Mercedes, 36, who lives in Burbank, California, is a staff writer for the ABC crime procedural “The Rookie: Feds.” She says the rise of streaming services like Netflix have “changed the business model completely,” making it harder for writers to find consistent, well-paying work.

Whereas a successful show could have run for seasons during the cable era, giving writers steady job and learning for years, the binge-able, big-budget shows made for streamers are typically shorter and renewed with less consistency. Writers have to scramble from job to job.

“With traditional TV models, jobs were lasting six months, nine months, a year. I saw a writer the other day that said that her last job was four weeks, and that’s just not sustainable to be able to string together gigs in that way to make a living,” Mercedes says.

Streaming also lead to different format of writers’ rooms. Mercedes pointed to the rising use of “mini rooms” — scaled-down writers’ rooms that hire fewer writers for shorter periods of time, and often pay less, according to the WGA. In a mini room, a small group of writers typically work with the showrunner to break down the season’s plot points and work on scripts, which are finished without them.

“Mini rooms are crushing the ability for writers to string together jobs the way that we used to,” Mercedes says.

There’s a lot at stake for Mercedes, who spoke with TODAY.com just before heading out to join the picket line at the headquarters of Paramount.

Mercedes started her staff writing job last May and joined the WGA in September, just in time to be eligible for health insurance before welcoming a baby this February.

“It’s objectively a terrible time to have just broken in and started a family,” she wrote in a recent Instagram post. “But I will be wearing that baby on the picket line so that I have a shred of hope to stay in this business while raising him.”

Writers are also fighting for higher residual payments, or the payments writers receive when shows they have worked on are re-released, whether as reruns or in syndication.

According to the WGA, half of all writers now work in streaming, which pays fewer residuals for new and pre-existing shows.

Valentina Garza, a producer and writer who has worked on shows including “Wednesday,” “Only Murders in the Building” and “Jane the Virgin,” shared one stark example on Twitter of how low residual payments can be on streaming services.

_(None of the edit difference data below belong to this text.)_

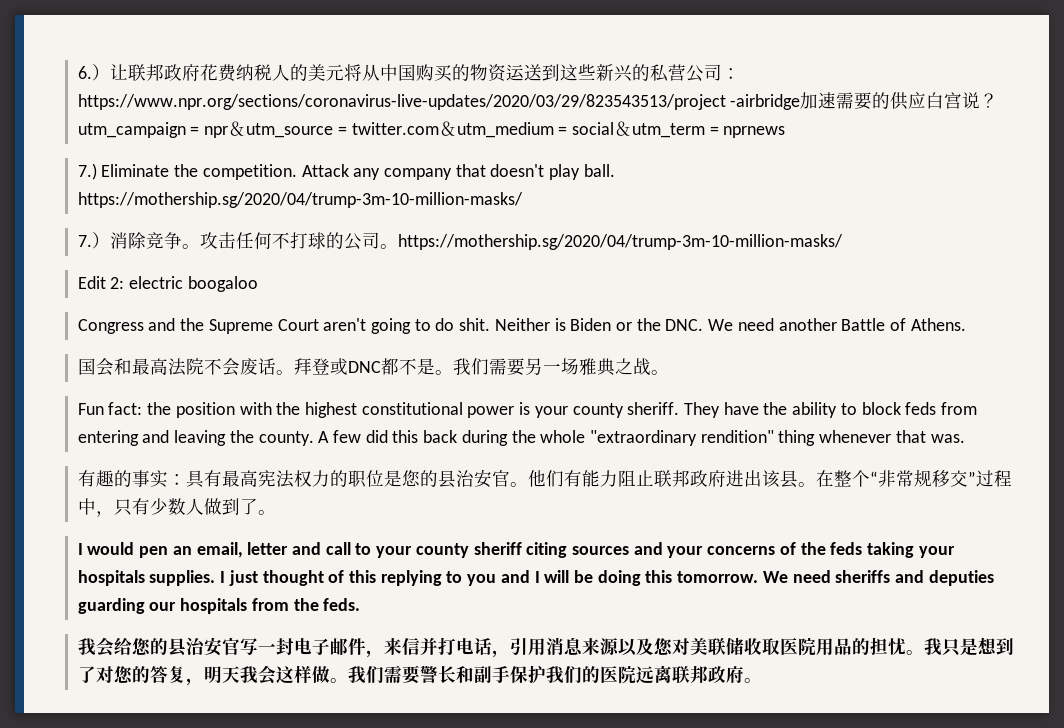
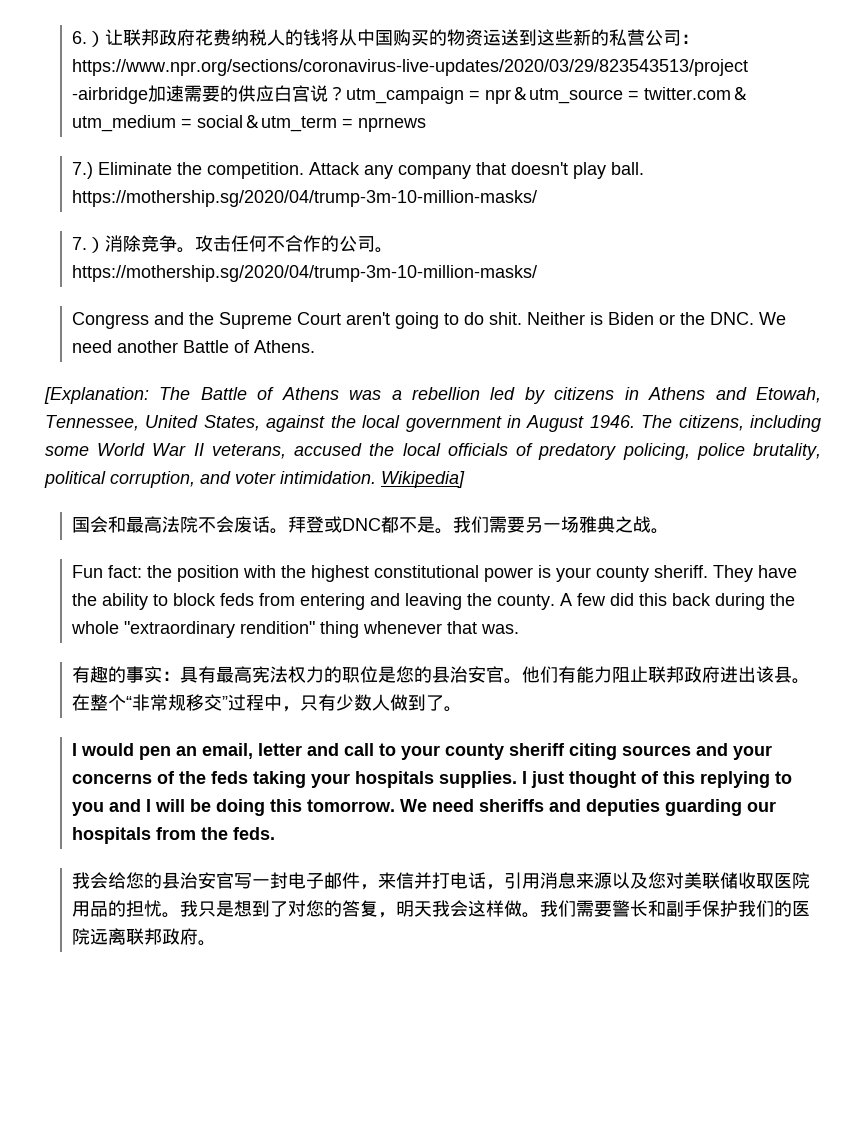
- 6.）让联邦政府花费纳税人的美元将从中国购买的物资运送到这些新兴的私营公司：https://www.npr.org/sections/coronavirus-live-updates/2020/03/29/823543513/project -airbridge加速需要的供应白宫说？utm_campaign = npr＆utm_source = twitter.com＆utm_medium = social＆utm_term = nprnews
+ 6.）让联邦政府花费纳税人的钱将从中国购买的物资运送到这些新的私营公司：https://www.npr.org/sections/coronavirus-live-updates/2020/03/29/823543513/project -airbridge加速需要的供应白宫说？utm_campaign = npr＆utm_source = twitter.com＆utm_medium = social＆utm_term = nprnews
- 攻击任何不打球的公司。https://mothership.sg/2020/04/trump-3m-10-million-masks/
+ 攻击任何不合作的公司。https://mothership.sg/2020/04/trump-3m-10-million-masks/
- Edit 2: electric boogaloo
+ [Explanation: The Battle of Athens was a rebellion led by citizens in Athens and Etowah, Tennessee, United States, against the local government in August 1946. The citizens, including some World War II veterans, accused the local officials of predatory policing, police brutality, political corruption, and voter intimidation. Wikipedia]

“In case anyone’s wondering why the WGA is on strike, this is my streaming residual check for two episodes of ‘Jane the Virgin,’” she tweeted, sharing a photo of a check made out for three cents. “One for .01 another for .02. I think the streamers can do better.”

In the face of these industry shifts, the union is proposing regulations regarding artificial intelligence, pay structures to make up for the elimination of residuals, preservation of the writers’ room, minimum pay for streaming, and guaranteed number of on-the-week jobs for writers, per a WGA document.

The Guild’s proposals, according to the WGA, would cost studios $429 million per year. Studios’ counterproposals were $86 million.

How is the writers’ strike affecting TV shows and movies?

As the WGA strike enters its second week, some major shows and films have delayed production.

Some shows, including the CBS drama “Evil” and the Apple TV+ comedy “Loot,” stopped production after writers formed picket lines at filming locations. In solidarity with the writers, many non-writer crew members reportedly joined the strike, stalling filming.

Other shows are delayed because there are no writers to staff their writers’ rooms.

Writers for ABC’s “Abbott Elementary” were “supposed to be going back into the writers room (on May 3) to start on the third season,” series star Sheryl Lee Ralph told TODAY.com on Friday. “They won’t be.”

Similarly, the creators of “Stranger Things” announced on Twitter that filming for the supernatural Netflix series would be postponed.

“Writing does not stop when filming begins,” read a tweet from the show’s producers, brothers Matt and Ross Duffer. “While we’re excited to start production with our amazing cast and crew, it is not possible during this strike. We hope a fair deal is reached soon so we can all get back to work. Until then — over and out.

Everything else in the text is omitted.